**DIRECTIONS FOR THIS TASK**
Exactly as they appear, transcribe the entries and skip any pictures.

++++++++

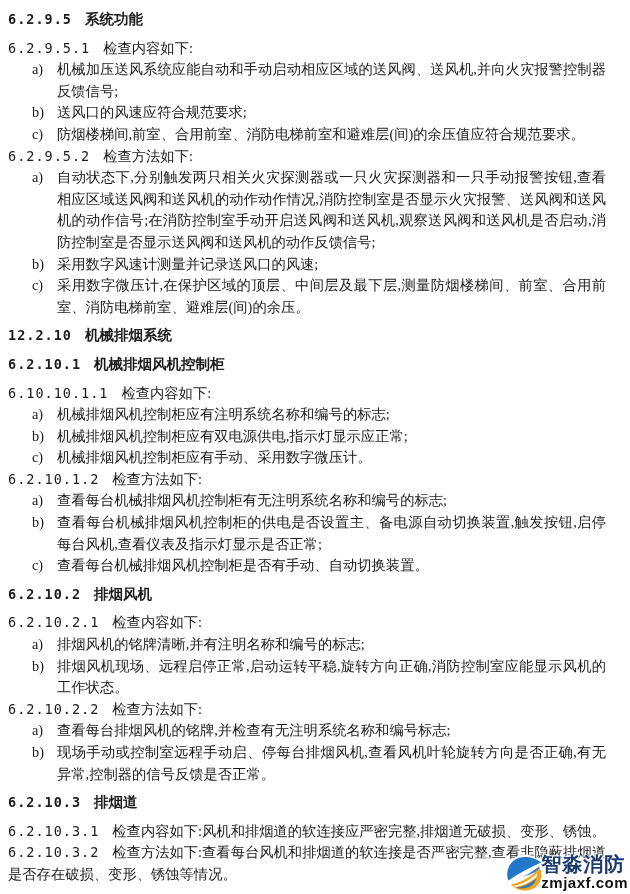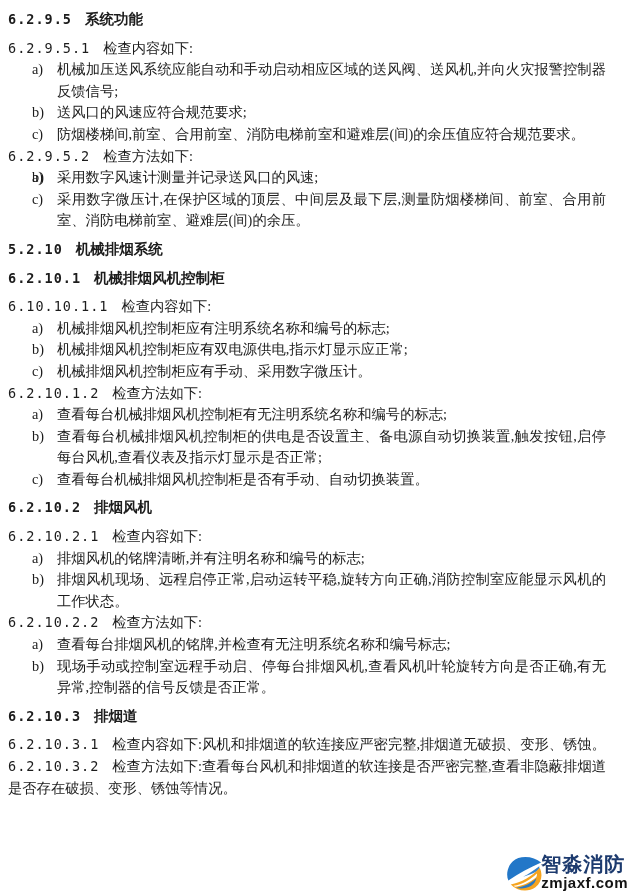"自动状态下,分别触发两只相关火灾探测器或一只火灾探测器和一只手动报警按钮,查看相" span.txt { html: none -> <span>自动状态下,分别触发两只相关火灾探测器或一只火灾探测器和一只手动报警按钮,查看相应区域送风阀和送风机的动作动作情况,消防控制室是否显示火灾报警、送风阀和送风机的动作信号;在消防控制室手动开启送风阀和送风机,观察送风阀和送风机是否启动,消防控制室是否显示送风阀和送风机的动作反馈信号;</span> }
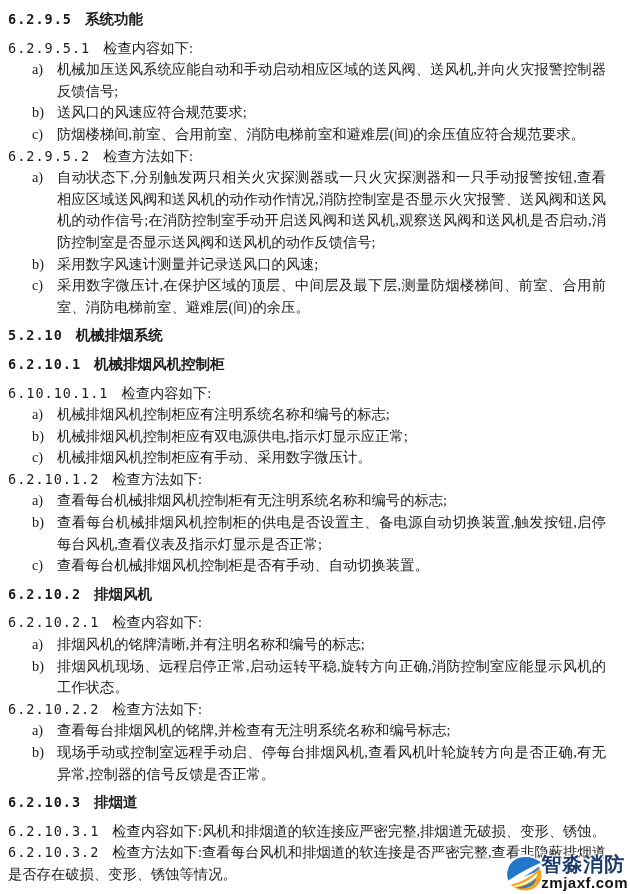"5.2.10" span.num { text: 5.2.10 -> 12.2.10 }
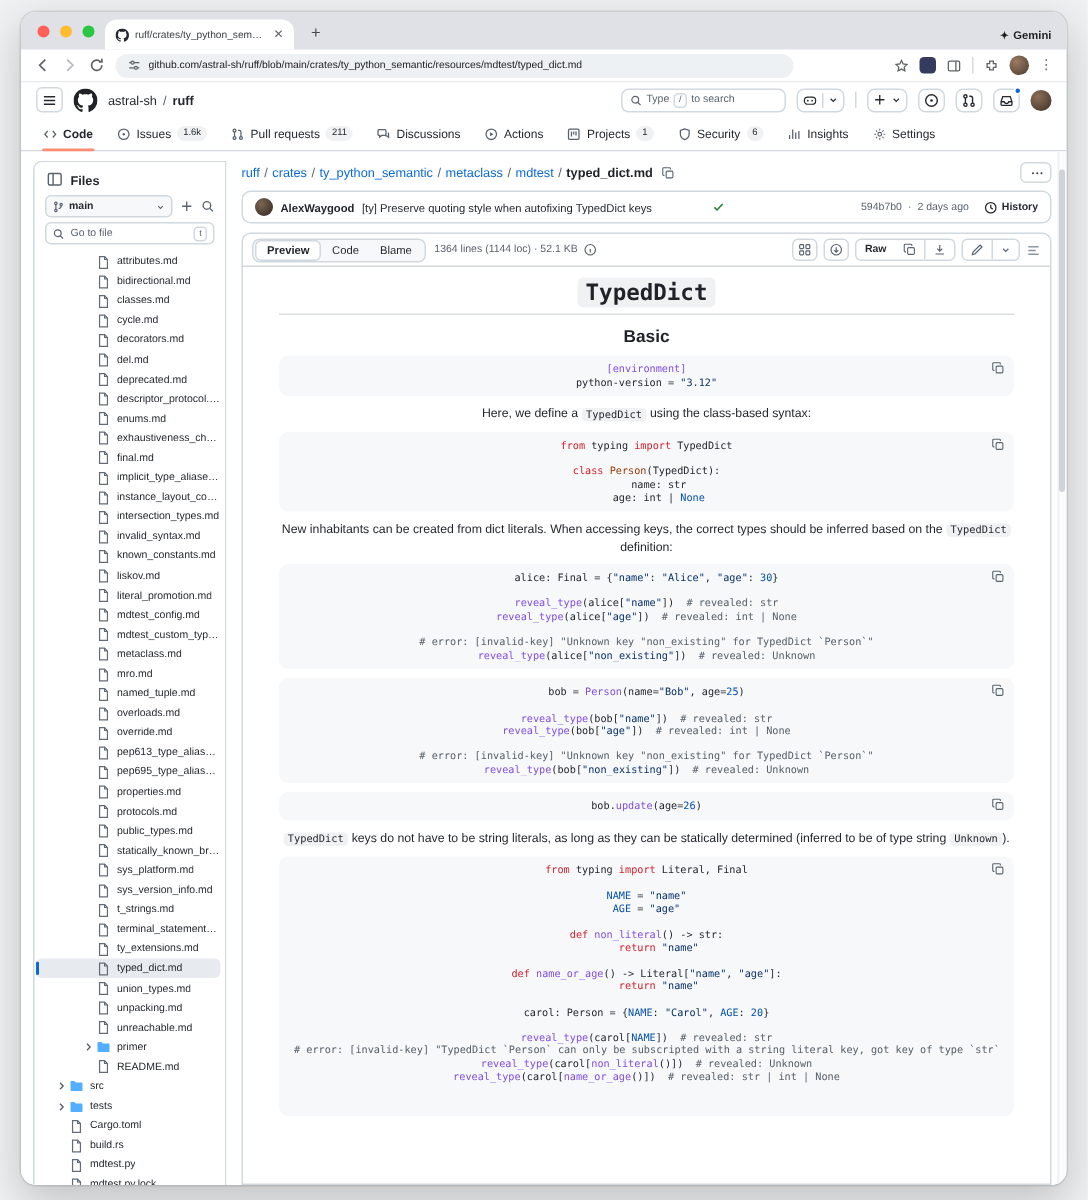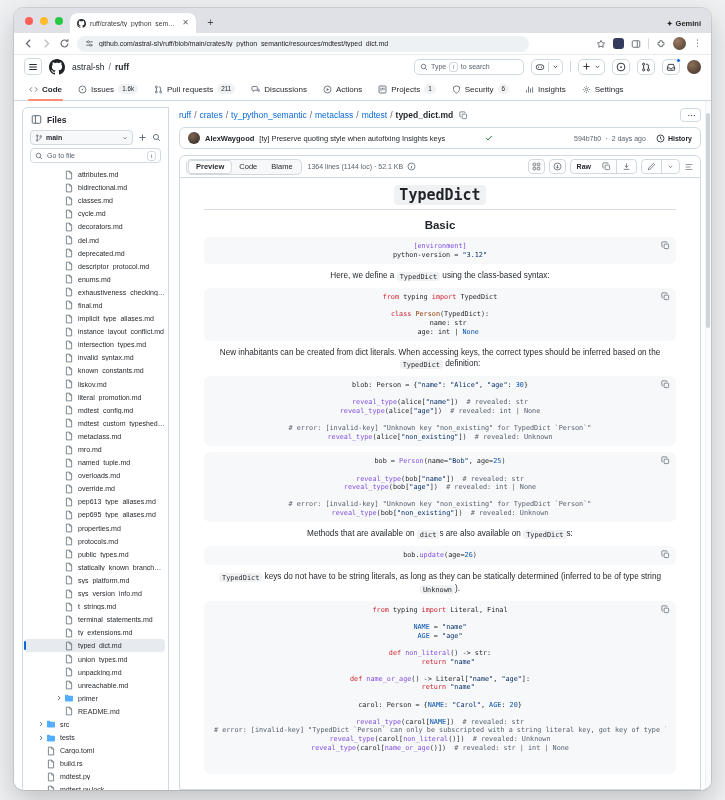"Files" .sidebar { width: 155px -> 137px }
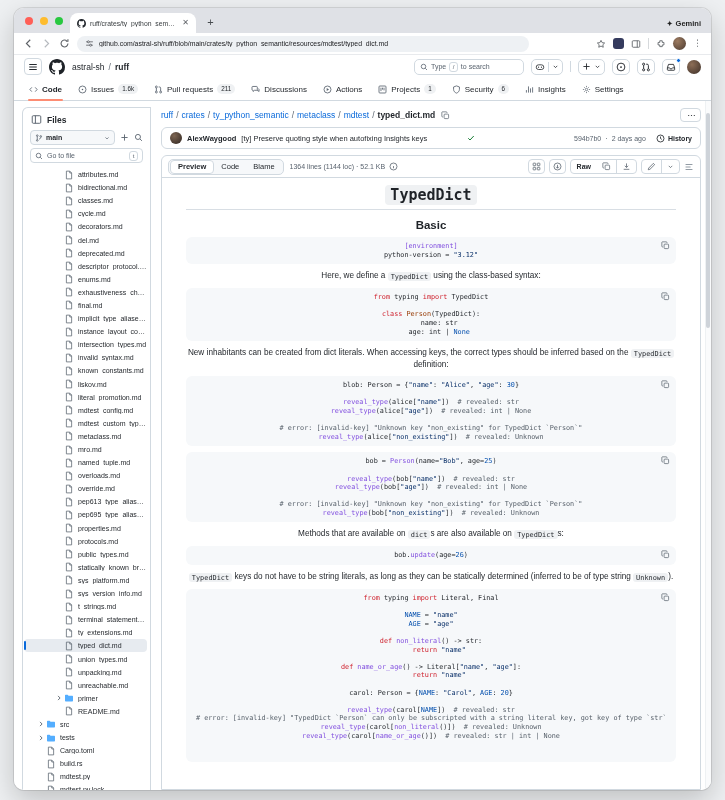"[ty] Preserve quoting style when" span.commit-msg { text: Insights -> TypedDict }
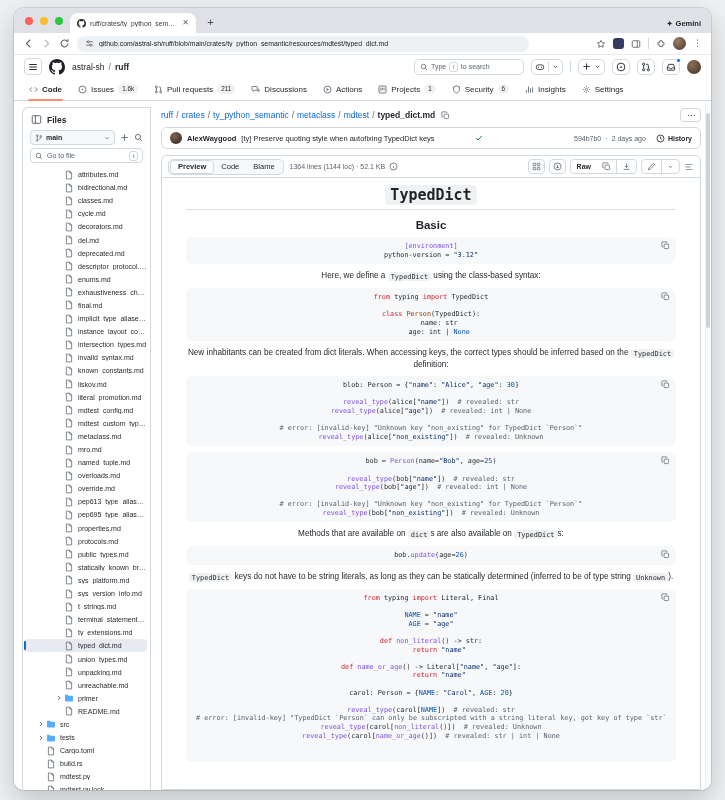"blob: Person = {" span.tk-p { text: blob: Person -> alice: Final }
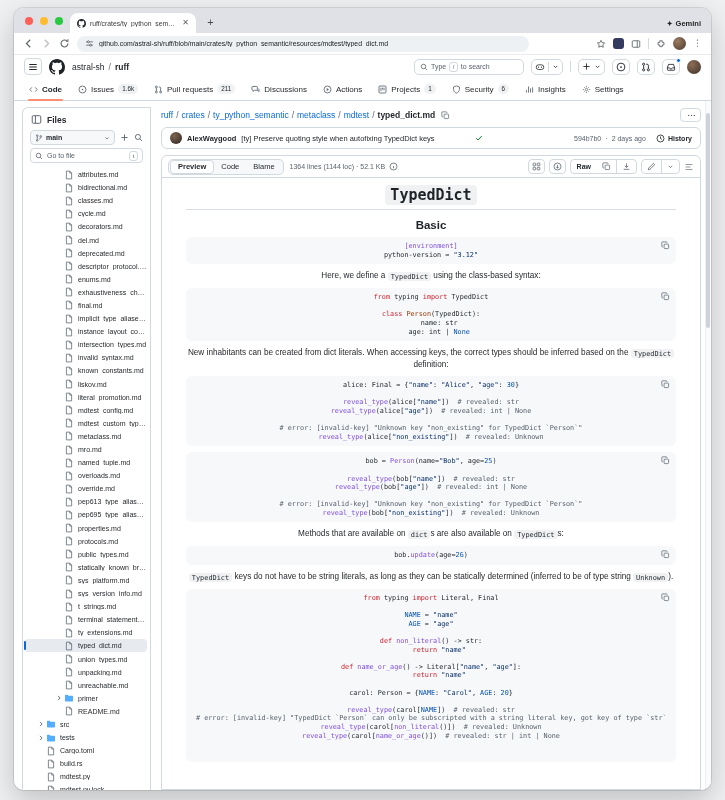"Methods that are available on" p.md-p { html: <p>Methods that are available on <span>dict</span>s are also available on <span>TypedDict</span>s:</p> -> none }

++++++++

**RESPONSE**
"自动状态下,分别触发两只相关火灾探测器或一只火灾探测器和一只手动报警按钮,查看相" span.txt { html: none -> <span>自动状态下,分别触发两只相关火灾探测器或一只火灾探测器和一只手动报警按钮,查看相应区域送风阀和送风机的动作动作情况,消防控制室是否显示火灾报警、送风阀和送风机的动作信号;在消防控制室手动开启送风阀和送风机,观察送风阀和送风机是否启动,消防控制室是否显示送风阀和送风机的动作反馈信号;</span> }
"5.2.10" span.num { text: 5.2.10 -> 12.2.10 }
"Files" .sidebar { width: 155px -> 137px }
"[ty] Preserve quoting style when" span.commit-msg { text: Insights -> TypedDict }
"blob: Person = {" span.tk-p { text: blob: Person -> alice: Final }
"Methods that are available on" p.md-p { html: <p>Methods that are available on <span>dict</span>s are also available on <span>TypedDict</span>s:</p> -> none }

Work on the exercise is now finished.